PROBLEM DETAILS
Output all entries verbatim, dropping pictures.

GIVEN RECORDS
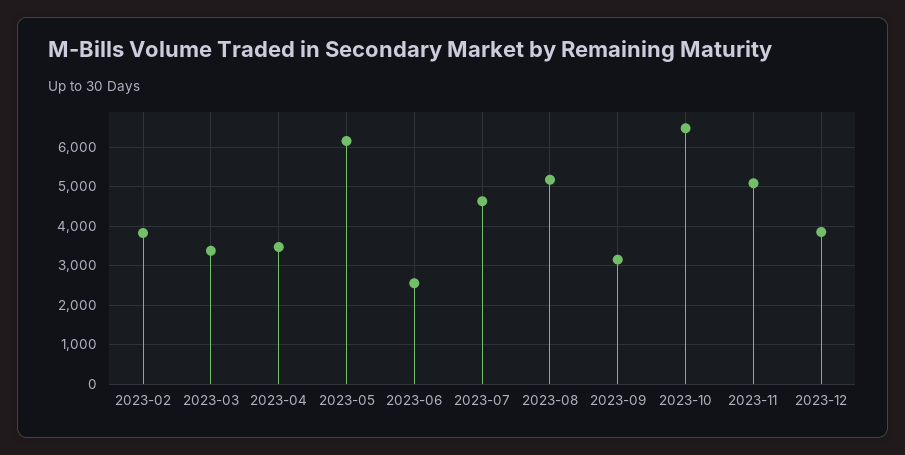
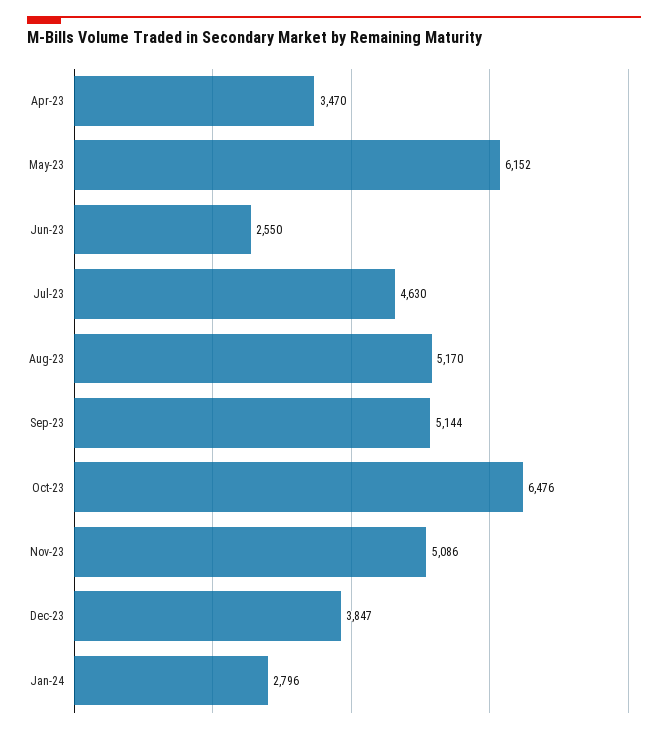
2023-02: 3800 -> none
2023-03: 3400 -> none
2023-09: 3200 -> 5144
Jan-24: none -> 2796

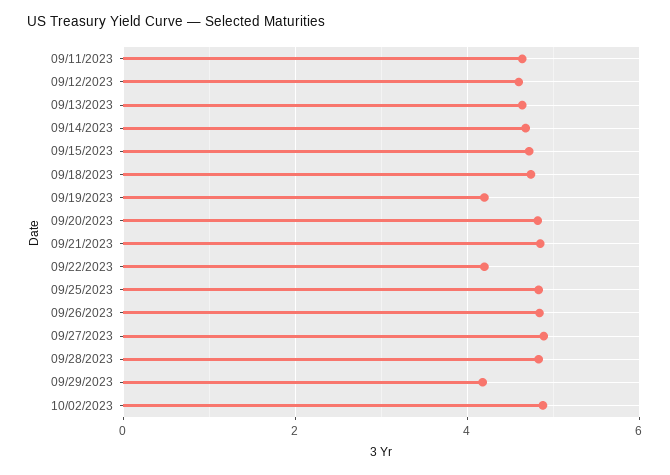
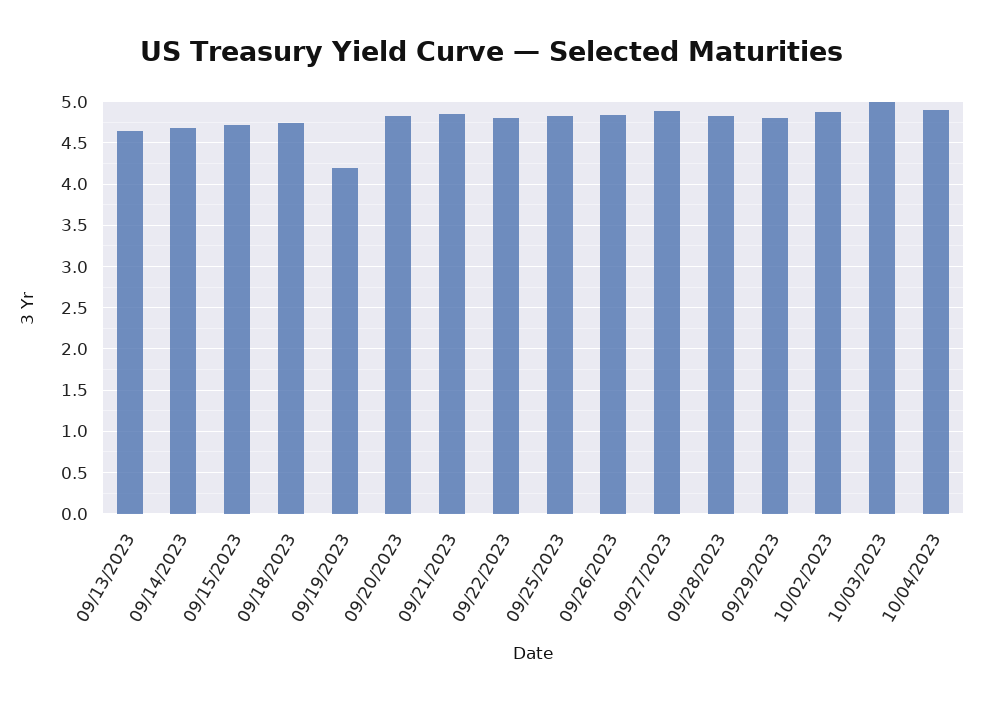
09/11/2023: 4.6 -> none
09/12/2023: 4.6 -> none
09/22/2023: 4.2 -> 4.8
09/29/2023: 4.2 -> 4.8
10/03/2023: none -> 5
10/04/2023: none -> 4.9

WRITTEN SOLUTION
2023-02: 3800 -> none
2023-03: 3400 -> none
2023-09: 3200 -> 5144
Jan-24: none -> 2796

09/11/2023: 4.6 -> none
09/12/2023: 4.6 -> none
09/22/2023: 4.2 -> 4.8
09/29/2023: 4.2 -> 4.8
10/03/2023: none -> 5
10/04/2023: none -> 4.9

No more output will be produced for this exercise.